I’ve had clinical depression over 20 years, I’m not sure how long I’ve had anxiety and I was diagnosed bi-polar in 2011. Thru the years I have developed a lot of habits and phobias to deal with my depression and anxiety.
As this website explains “Major clinical depression interferes with a person’s ability to cope with daily stresses and obligations, often rendering an individual unable to function effectively in their everyday life, including work and family activities.”
Depression and anxiety affects every tiny part of my life, in ways people would never even think of.
First of all, it’s a stretch for me to even get out of bed. Self care is the most difficult for me; taking showers, brushing hair and teeth, eating, washing clothes, its all hard. Some people don’t realize how hard daily life for some can be
Secondly, I have severe anxiety about being in the kitchen and also about cleaning dishes. I get overwhelmed so I try to avoid it at all costs. I believe that is what led me to a lifestyle of 0 cooking/ 0 meal prep. I eat all pre-packaged food, the only dishes I use is a fork and spoon and occasionally a plate or bowl but I try to use the same ones over and over so as not to accumulate a lot of dishes to be cleaned. I try to limit the amount of time I’m in the kitchen to less than 5 minutes per day.
Now this is all coming to a head.
My mom wants me to wash dishes more. My mom cooks and dirties a lot of dishes on a daily basis and she wants me to contribute to cleaning them. I think I should do it, my mom helps me in a lot of ways every day. I have wanted to help out in this way and I get horrible anxiety about it. I have actually stood over the kitchen sink with the dirty dishes and stood frozen, unable to move, trying to talk myself into cleaning the kitchen. I get so much anxiety I have to go sit down in my bedroom.
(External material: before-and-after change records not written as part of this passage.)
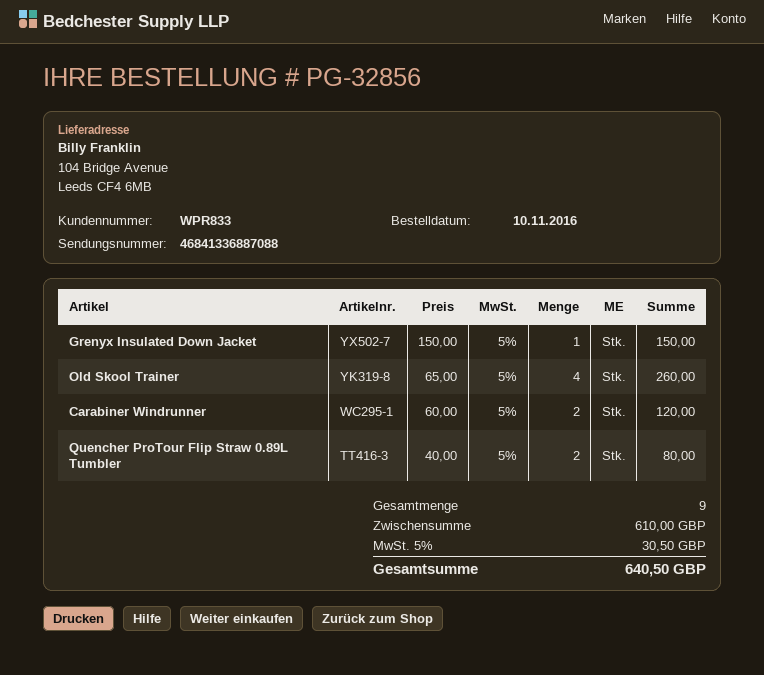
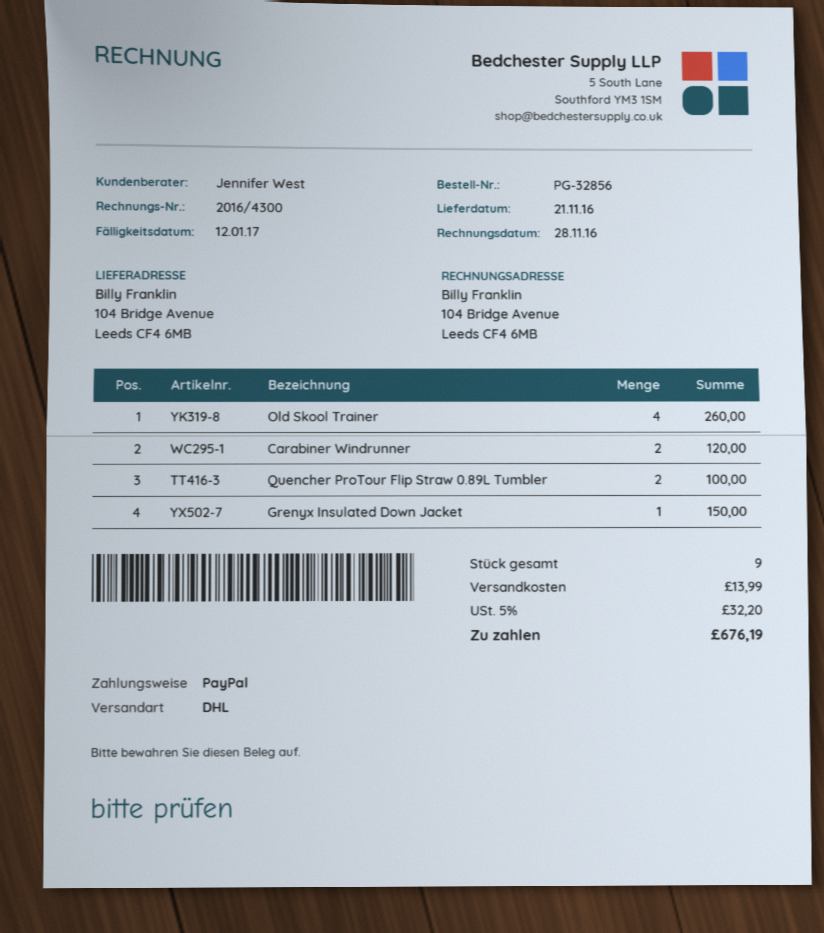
Quencher ProTour Flip Straw 0.89L Tumbler: 2 for 80.00 -> 2 for 100.00
shipping: none -> 13.99
tax: 5% = 30.50 -> 5% = 32.20
total: 640.50 -> 676.19

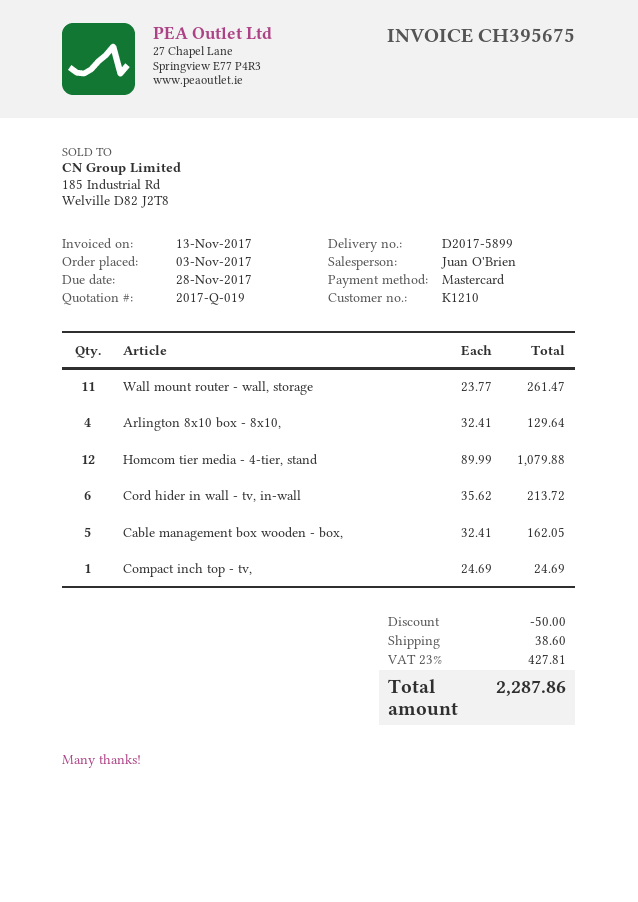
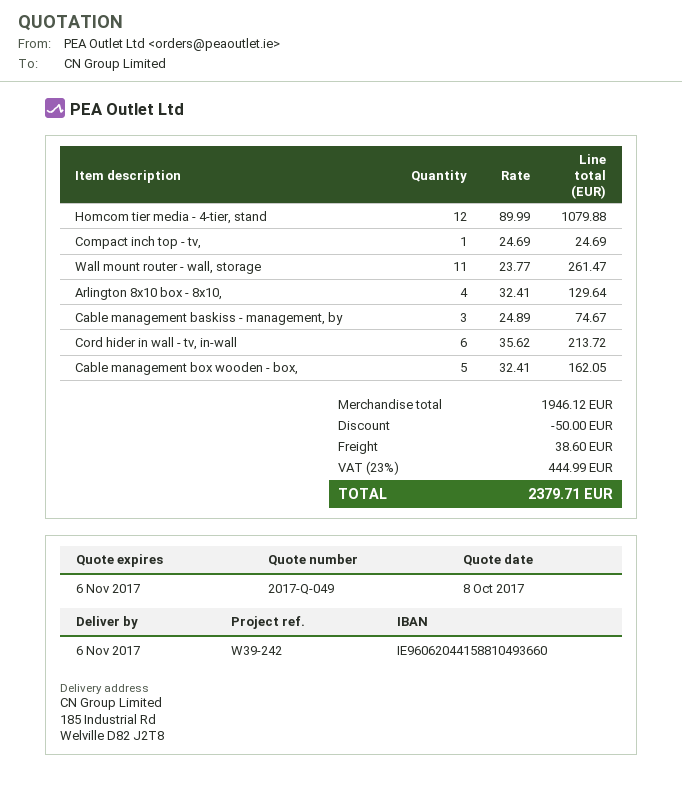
quote number: 2017-Q-019 -> 2017-Q-049
Cable management baskiss - management, by: none -> 3 x 24.89 = 74.67
tax: 23% = 427.81 -> 23% = 444.99
total: 2287.86 -> 2379.71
I called my sister about this last night cause I was having a panic attack over it. My sister said she actually had the same anxiety over being in the kitchen cooking and cleaning but she attributed hers to not wanting to subscribe to traditional female roles. She said maybe I was panicking because I had went out of my way to avoid making dirty dishes and yet in the end I have to clean dishes anyway. I think that is the major part of it.
My sister suggested I #1 – try to figure out why I have this anxiety and #2 when I need to clean the kitchen bring something to distract me. So I am going to try that, I am going to try to clean the kitchen once a week and bring my laptop and watch my Youtube vlogs at the same time. Hopefully that will help.
I’ve been working with my therapist on this other anxiety issue, which is overeating at night. I don’t know why I have anxiety at night, but it causes me to overeat terribly. Like TERRIBLY. I eat thousands of calories at night. I wake up in the middle of the night just to eat whatever junk I can find, even peanuts, crackers, dates, anything I can just pop in my mouth. It’s awful. We are working on that.
Depression and anxiety affects me in multiple other ways too, but this is just some of how it affects my diet.